Was auf den Bremer Platz gemünzt reichlich Gruppen meint: Der Platz soll Anforderungen der Hansaviertelbewohner, Hotelgäste, Sicherheitsdienste und Sozialarbeiter*innen, gestrandeten Bahnreisenden, verschiedener Passant*innen zu jeder Tages- und Nachtzeit sowie Schulkindern der angrenzenden Montressori-Schule berücksichtigen und bewusst auch die der Suchtkranken. Die Menge der Interessen zeichnet ein Abbild unserer Gesellschaft in widersprüchlicher Vielfalt, wobei die Platzgestaltung auch Menschen adressiert, die bisher vertrieben, vielen gar nicht als Teil der Gesellschaft gelten, wodurch die Szene aber nicht verschwindet, sondern anderswo als Problem auftaucht. Das Spiel startet nach der Umgestaltung neu und erschwert die Sozialarbeit. In der vor einem Jahr eingeweihten Neugestaltung hat die Szene einen definierten Ort bekommen, der die Gescheiterten damit als die ernst nimmt, wer sie sind: Menschen in der Stadtgesellschaft, für die der große erste Satz unsere Verfassung genauso gilt wie für alle anderen Menschen auch.

Immi´s Kaffeebar

Ein Platz für alle Gruppen der Gesellschaft

Am nördlichen Ende des Platzes haben sie einen klar definierten und doch offenen Ort bekommen, indem der umschließende Lamellenzaun einen gewissen Sichtschutz bietet und doch Einblicke ermöglicht. Angsterzeugende Versteckmöglichkeiten, wie sie die alte Pergola Gestaltung enthielt, wurden beseitigt. Die offene Gestaltung macht den Bremer Platz komplett überschaubar. Der Platz wirkt deutlich weiter und lädt mit vielen Sitzgelegenheiten zum Verweilen ein. Münster präsentiert sich nun am Hintereingang des Hauptbahnhofs von seiner besten Seite: als Stadt, die alle Menschen in ihrer garantierten Würde ernst nimmt, nicht verdrängt und nicht versteckt.

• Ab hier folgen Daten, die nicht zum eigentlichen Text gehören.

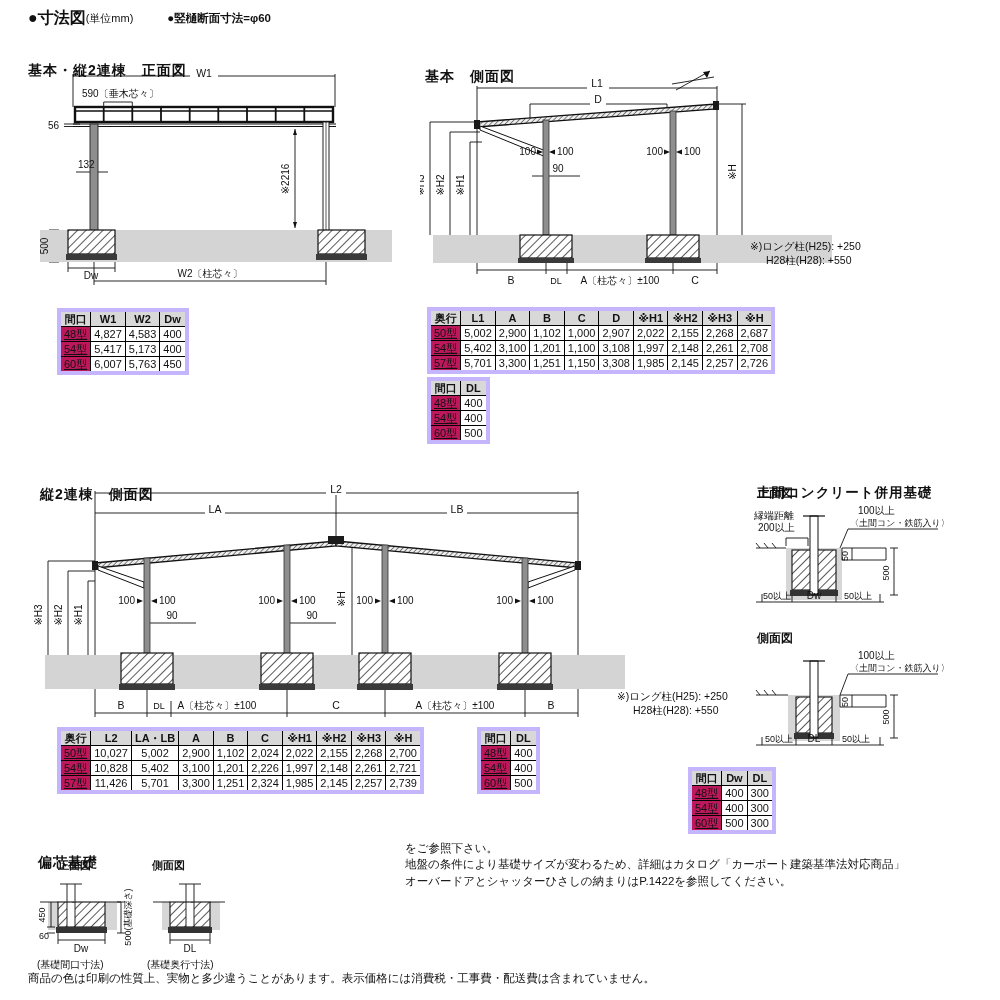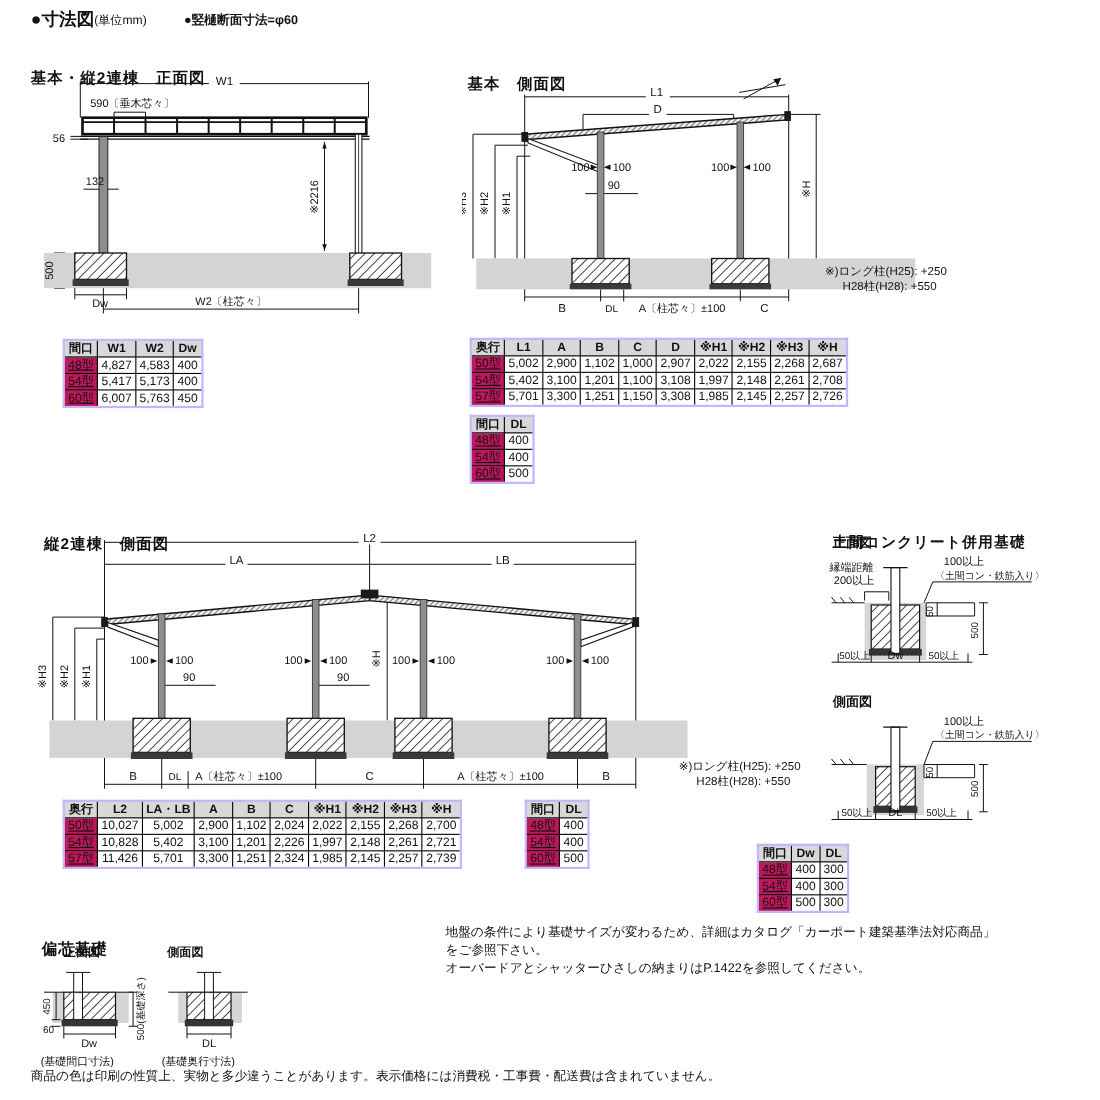"間口" table { border: 2px solid #c4b5fd -> 4px solid #c4b5fd }
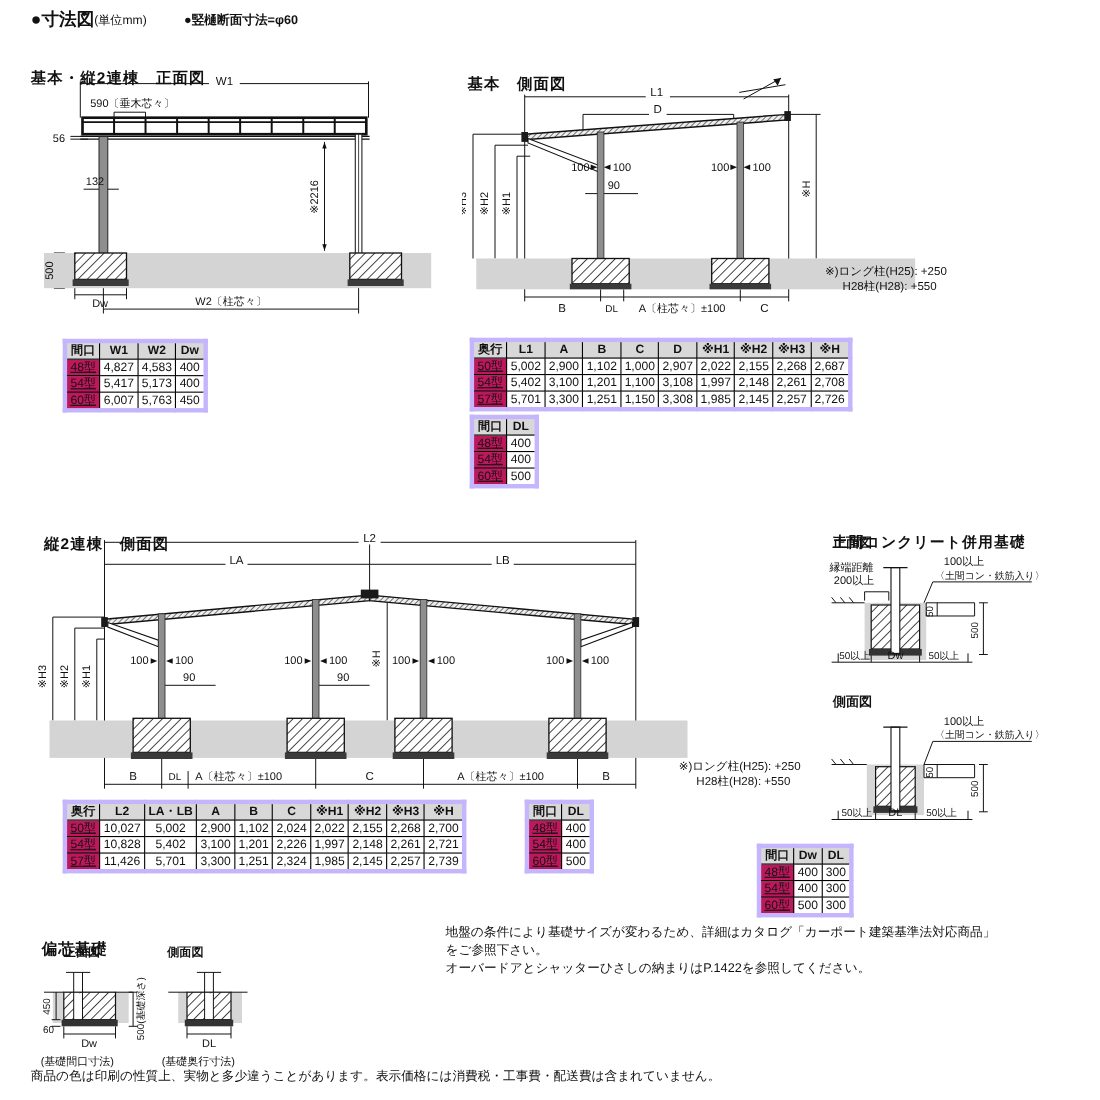"地盤の条件により基礎サイズが変わるため、詳細はカタログ「カーポート建築基準法対応" p.cont { order: before "をご参照下さい。" -> after "をご参照下さい。" }
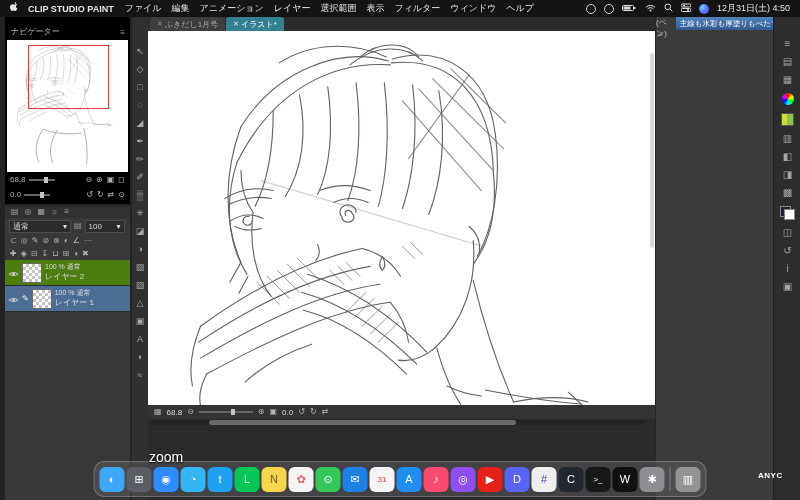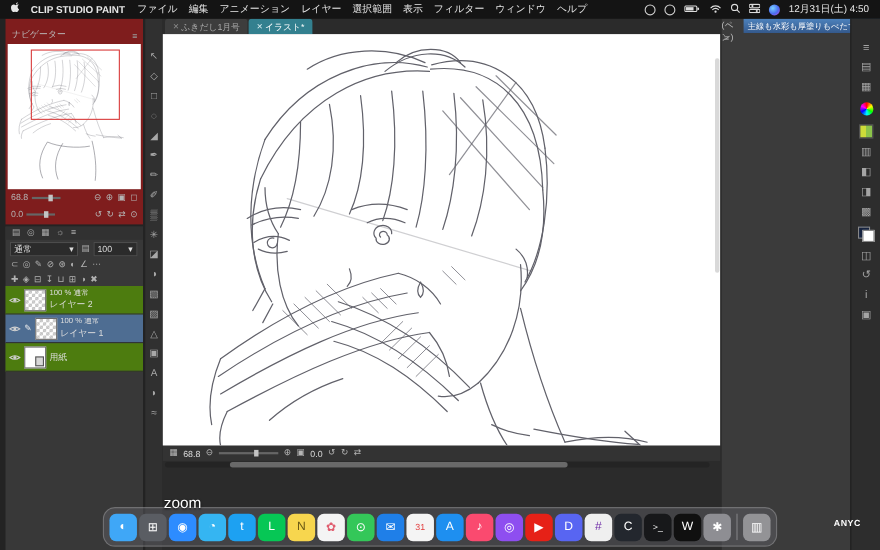"ナビゲーター" #navigator { background: #7f1d1d -> #000000 }
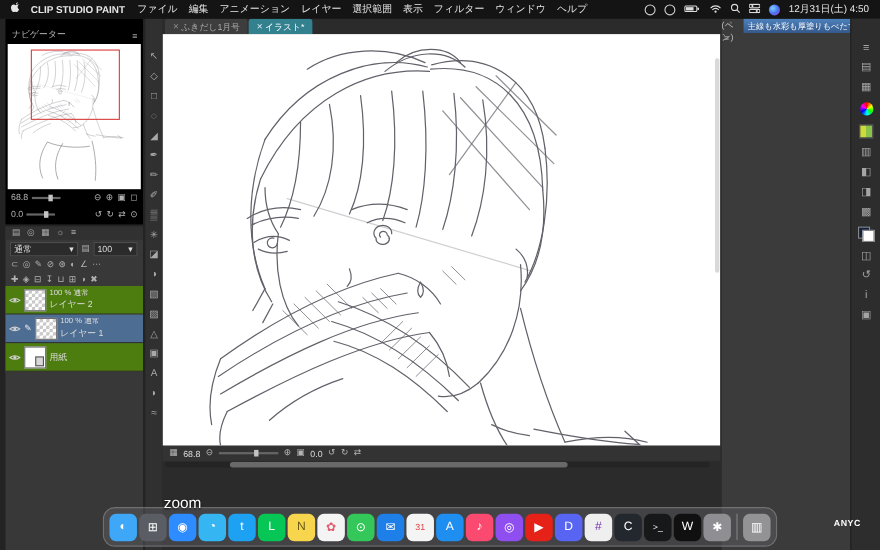"用紙" div.layer-row { html: <div> <span><svg> <path></path> <circle></circle> </svg></span> <div> <span></span> </div> <div> <div>用紙</div> </div> </div> -> none }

Natürlich hat die Neugestaltung nicht alle Konflikte lösen können. Diese Selbstüberschätzung haben Architektur- und Städtebaudiskurs vor mehr als 50 Jahren aufgegeben. Zum Teil haben sich Probleme sogar verschärft, weil die unwürdigen Situationen im Allgemeinen Menschen aus anderen Städten angezogen haben. Daher wird nach dem Werkstadt Prozess im Vorfeld der Umgestaltung weiter ein kontinuierlicher Dialog verschiedener Interessengruppen fortgeführt. Aus den Verbesserungen der Gestaltung wird angemessene Sozialarbeit abgeleitet werden. Als Ort, der nicht nur in der Vielfalt seiner Menschen unserer offenen Gesellschaft Raum gibt. Auch den nötigen Verständigungen in Konflikten darf der Bremer Platz seit dem Grundgesetzjubiläum 2024 als Bild der offenen Demokratie gelten. Die mutige Investition hat sich gelohnt und ist einen Besuch wert.